Journal of Business and Technical Communication
- Discipline: Business, communication
- Language: English
- Edited by: Jo Mackiewicz

Publication details
- Former names: Iowa State Journal of Business and Technical Communication
- History: 1987-present
- Publisher: SAGE Publishing (United States)
- Frequency: Quarterly
- Impact factor: 0.900 (2018)

Standard abbreviations
- ISO 4: J. Bus. Tech. Commun.

Indexing
- CODEN: JBTCE9
- ISSN: 1050-6519 (print) 1552-4574 (web)
- LCCN: 2004214326
- OCLC no.: 18973702

Links
- Journal homepage; Online access; Online archive;

= Journal of Business and Technical Communication =

The Journal of Business and Technical Communication is a quarterly peer-reviewed academic journal that focuses on communication best practices, problems, and trends in business and academic venues. The journal was established in 1987 and is published by SAGE Publishing. The editor-in-chief is Jo Mackiewicz (Iowa State University) Article types include research articles, commentaries, book and software reviews, and comments and responses.
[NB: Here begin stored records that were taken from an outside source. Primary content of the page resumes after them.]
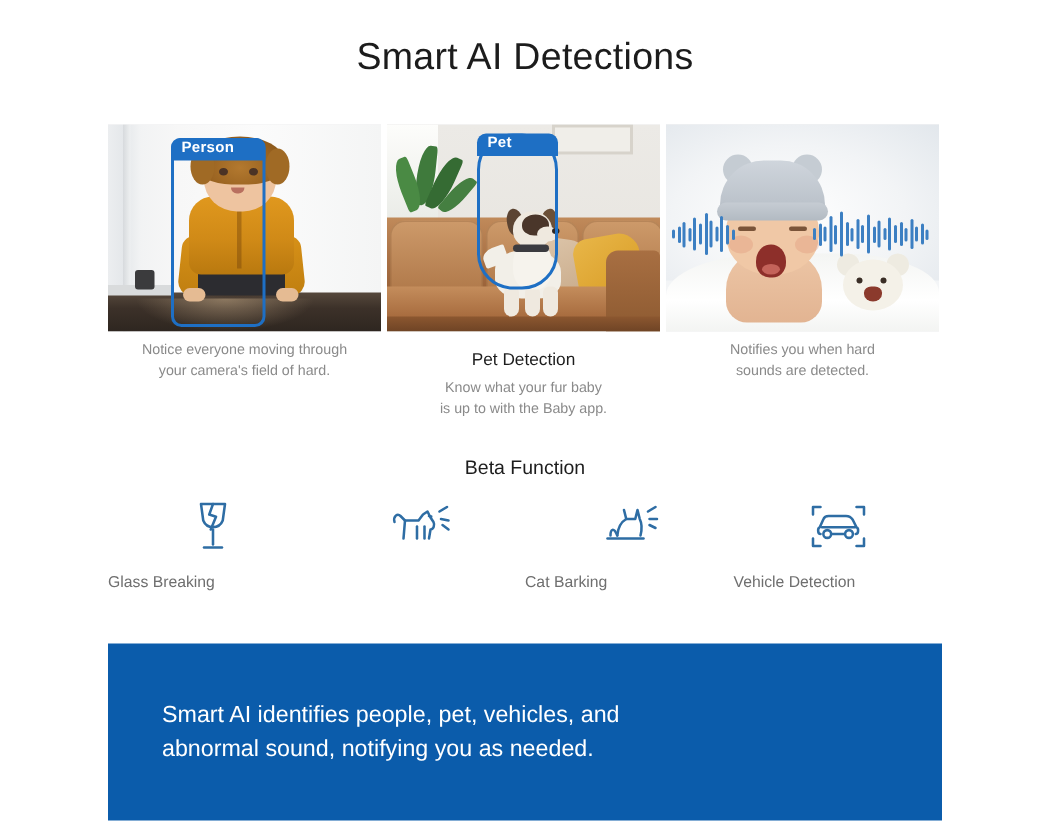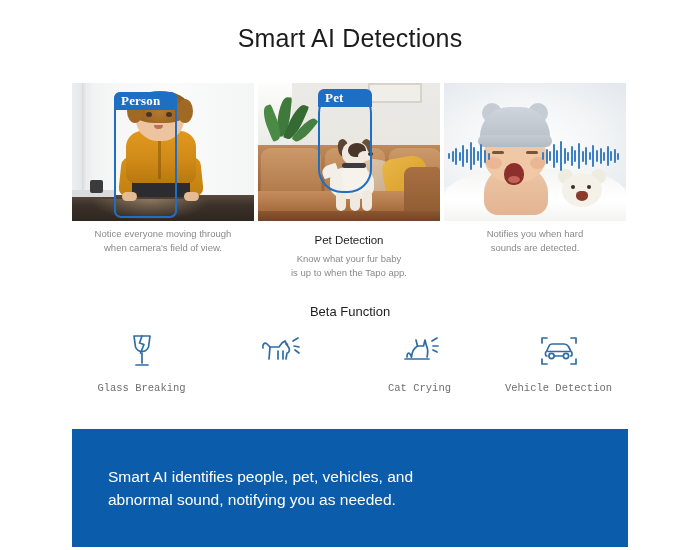--- a/index.html
+++ b/index.html
@@ -349,14 +349,13 @@
     top: -2px;
     background: #1e6fc4;
     color: #ffffff;
-    font-size: 13px;
+    font-size: 10px;
     font-weight: bold;
     padding: 2px 7px 3px 7px;
     border-radius: 6px 6px 0 0;
     line-height: 1;
     letter-spacing: .2px;
     white-space: nowrap;
-    font-family: Liberation Serif, serif;
   }
   .detbox-person { left: 42px; top: 9px; width: 63px; height: 126px; }
   .detbox-person .tag { width: 63px; box-sizing: border-box; }

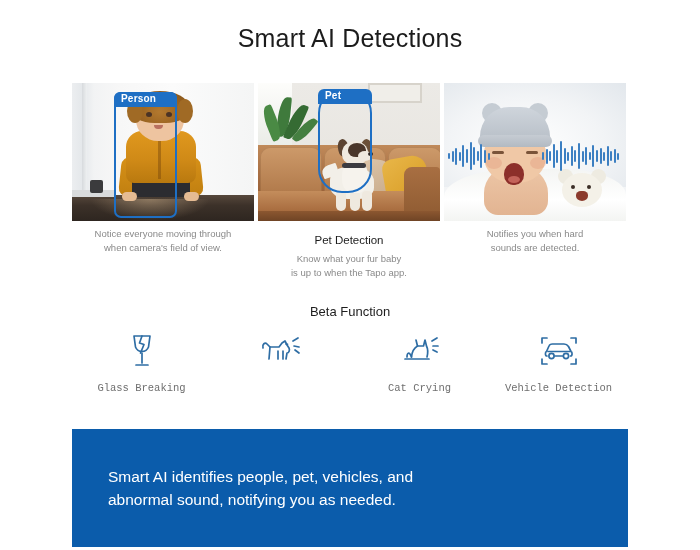--- a/index.html
+++ b/index.html
@@ -475,7 +475,7 @@
     </div>
     <div class="cap-desc">
       <div>Notice everyone moving through</div>
-      <div>when camera's field of view.</div>
+      <div>your camera's field of hard.</div>
     </div>
   </div>
 

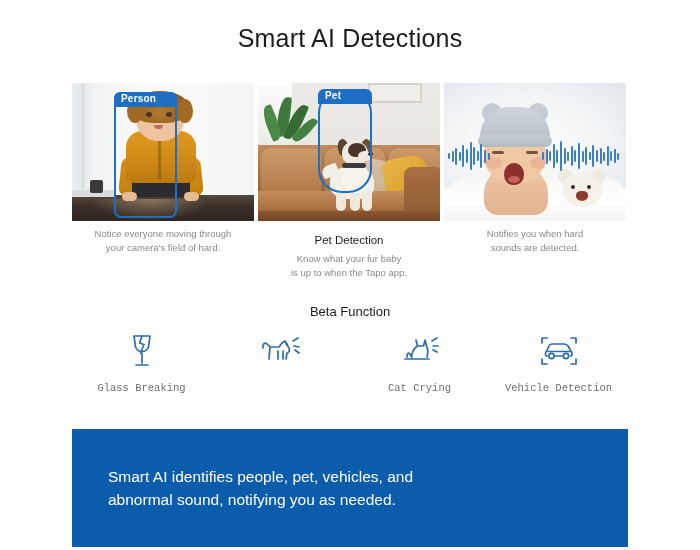--- a/index.html
+++ b/index.html
@@ -521,7 +521,7 @@
     <div class="cap-title">Pet Detection</div>
     <div class="cap-desc">
       <div>Know what your fur baby</div>
-      <div>is up to when the Tapo app.</div>
+      <div>is up to with the Baby app.</div>
     </div>
   </div>
 

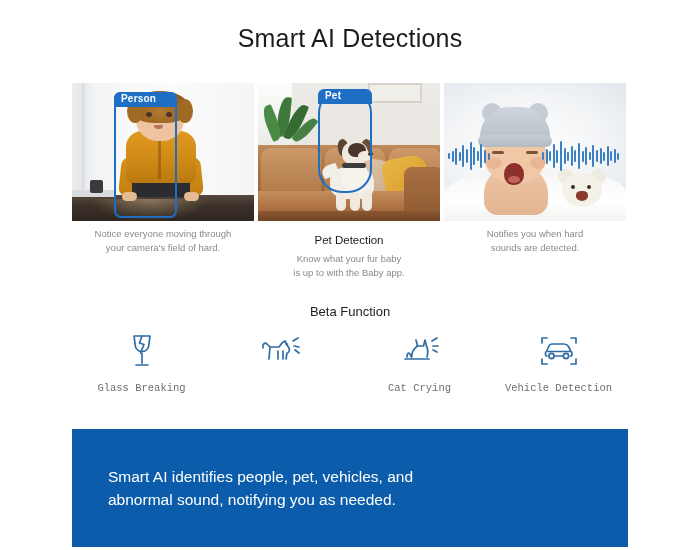--- a/index.html
+++ b/index.html
@@ -397,8 +397,6 @@
   }
   .beta-item {
     flex: 1;
-    text-align: center;
-    font-family: Liberation Mono, monospace;
   }
   .beta-icon {
     height: 42px;

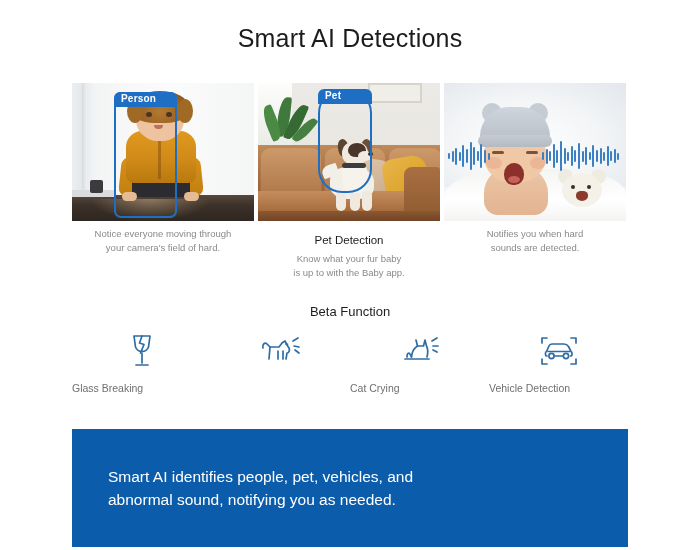--- a/index.html
+++ b/index.html
@@ -638,7 +638,7 @@
         <path d="M35 15 L39 17"></path>
       </svg>
     </div>
-    <div class="beta-label">Cat Crying</div>
+    <div class="beta-label">Cat Barking</div>
   </div>
 
   <div class="beta-item">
==Abstracting and indexing==
The journal is abstracted and indexed in Scopus, EBSCO databases, ERIC, ProQuest databases, and the Social Sciences Citation Index. According to the Journal Citation Reports, its 2018 impact factor is 0.900, ranking it 77th out of 88 journals in the category "Communication" and 129th out of 147 journals in the category "Business". The journal has a CiteScore of 4.6 as of 2022.